BAGS: Blur Agnostic Gaussian Splatting through Multi-Scale Kernel Modeling
Cheng Peng, Yutao Tang, Yifan Zhou, Nengyu Wang, Xijun Liu, Deming Li, Rama Chellappa
TL;DR
This work tackles the fragility of 3D Gaussian Splatting under real-world blur by introducing Blur Agnostic Gaussian Splatting (BAGS). BAGS adds a Blur Proposal Network to estimate per-pixel blur kernels and a per-pixel mask, and employs a coarse-to-fine optimization across scales to stabilize joint 3D scene optimization with 2D degradation modeling. The method leverages RGBD-aware, multi-modal features to disentangle blur from geometry, achieving state-of-the-art photorealistic renderings across camera motion, defocus, and mixed-resolution scenarios, including unbounded 360 drone data. The approach yields interpretable blur kernels and region masks, enabling both robust reconstruction in degraded imagery and practical analysis of blur patterns.
Abstract
Recent efforts in using 3D Gaussians for scene reconstruction and novel view synthesis can achieve impressive results on curated benchmarks; however, images captured in real life are often blurry. In this work, we analyze the robustness of Gaussian-Splatting-based methods against various image blur, such as motion blur, defocus blur, downscaling blur, \etc. Under these degradations, Gaussian-Splatting-based methods tend to overfit and produce worse results than Neural-Radiance-Field-based methods. To address this issue, we propose Blur Agnostic Gaussian Splatting (BAGS). BAGS introduces additional 2D modeling capacities such that a 3D-consistent and high quality scene can be reconstructed despite image-wise blur. Specifically, we model blur by estimating per-pixel convolution kernels from a Blur Proposal Network (BPN). BPN is designed to consider spatial, color, and depth variations of the scene to maximize modeling capacity. Additionally, BPN also proposes a quality-assessing mask, which indicates regions where blur occur.
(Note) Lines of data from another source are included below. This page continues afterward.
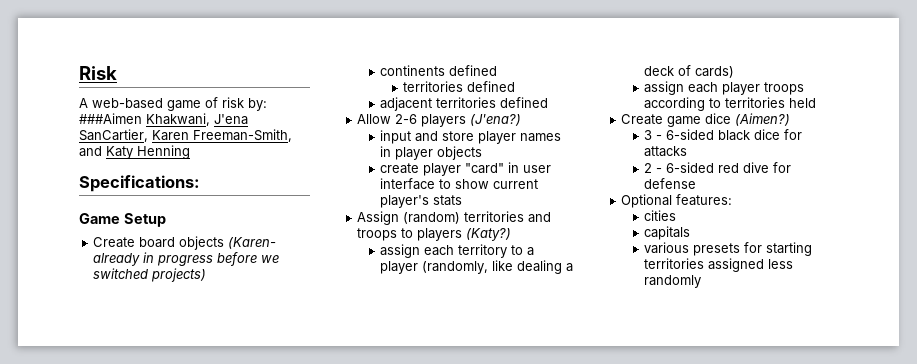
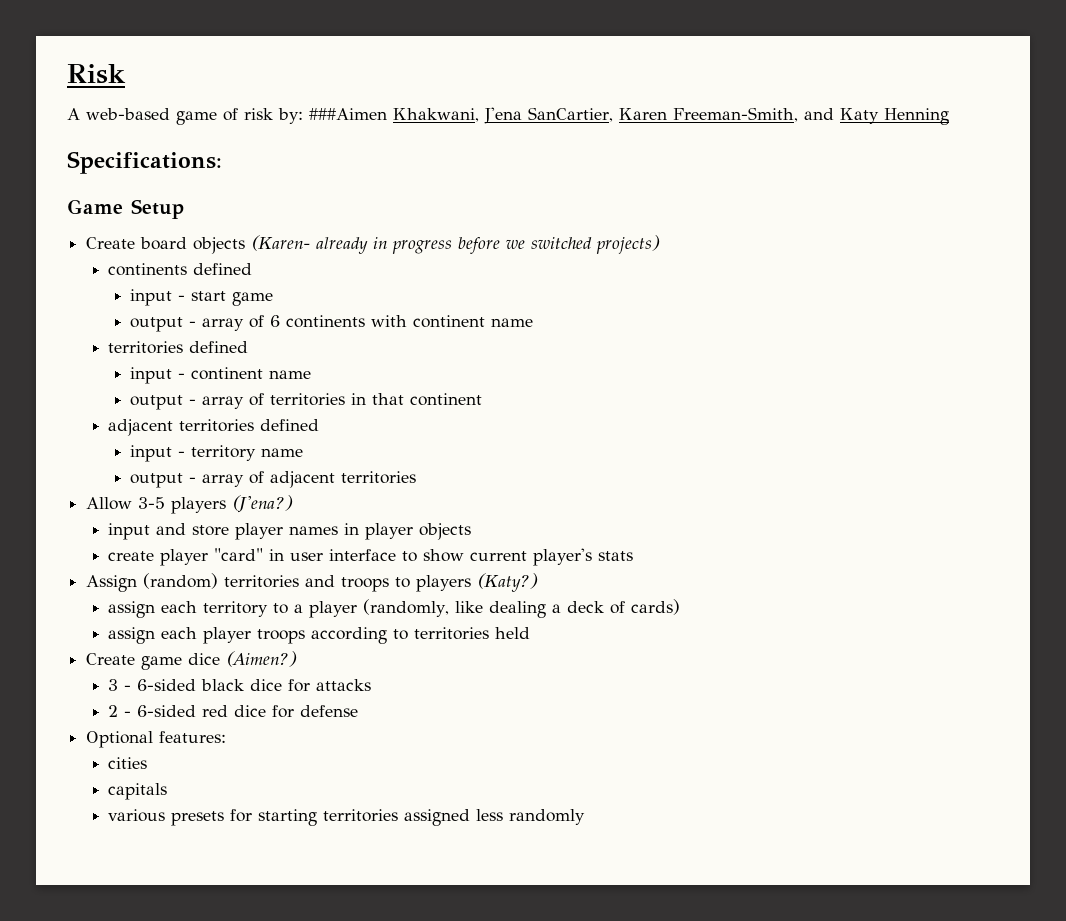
[403,81,516,92] [380,97,549,111] territories defined // adjacent territories defined -> [130,289,274,306] [130,315,534,332] [108,341,249,354] [130,367,312,384] [130,393,483,410] [108,419,320,436] [130,445,304,462] [130,471,417,488] input - start game // output - array of 6 continents with continent name // territories defined // input - continent name // output - array of territories in that continent // adjacent territories defined // input - territory name // output - array of adjacent territories
[395,114,418,124] 2-6 -> [138,497,166,509] 3-5
[743,162,770,173] dive -> [234,705,267,717] dice

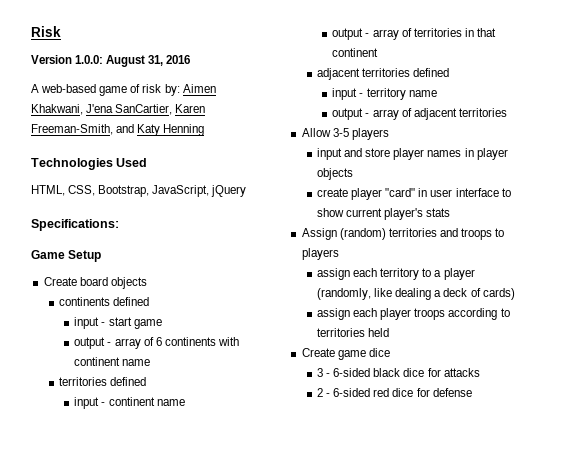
(126, 74) none -> [31,55,191,67] // Version 1.0.0: August 31, 2016
[309,108,387,120] ###Aimen -> [182,84,216,93] Aimen
(949, 116) none -> [31,158,148,170] [31,185,247,197] // Technologies Used // HTML, CSS, Bootstrap, JavaScript, jQuery
[251,235,661,254] (Karen- already in progress before we switched projects) -> (147, 283) none
[232,495,294,513] (J'ena?) -> (389, 134) none
[477,573,539,592] (Katy?) -> (339, 254) none
[226,651,298,667] (Aimen?) -> (390, 352) none
[86,731,227,748] [108,757,148,769] [108,783,168,800] [108,809,586,826] // Optional features: // cities // capitals // various presets for starting territories assigned less randomly -> (472, 392) none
Finally, we introduce a coarse-to-fine kernel optimization scheme; this optimization scheme is fast and avoids sub-optimal solutions due to a sparse point cloud initialization, which often occurs when we apply Structure-from-Motion on blurry images. We demonstrate that BAGS achieves photorealistic renderings under various challenging blur conditions and imaging geometry, while significantly improving upon existing approaches.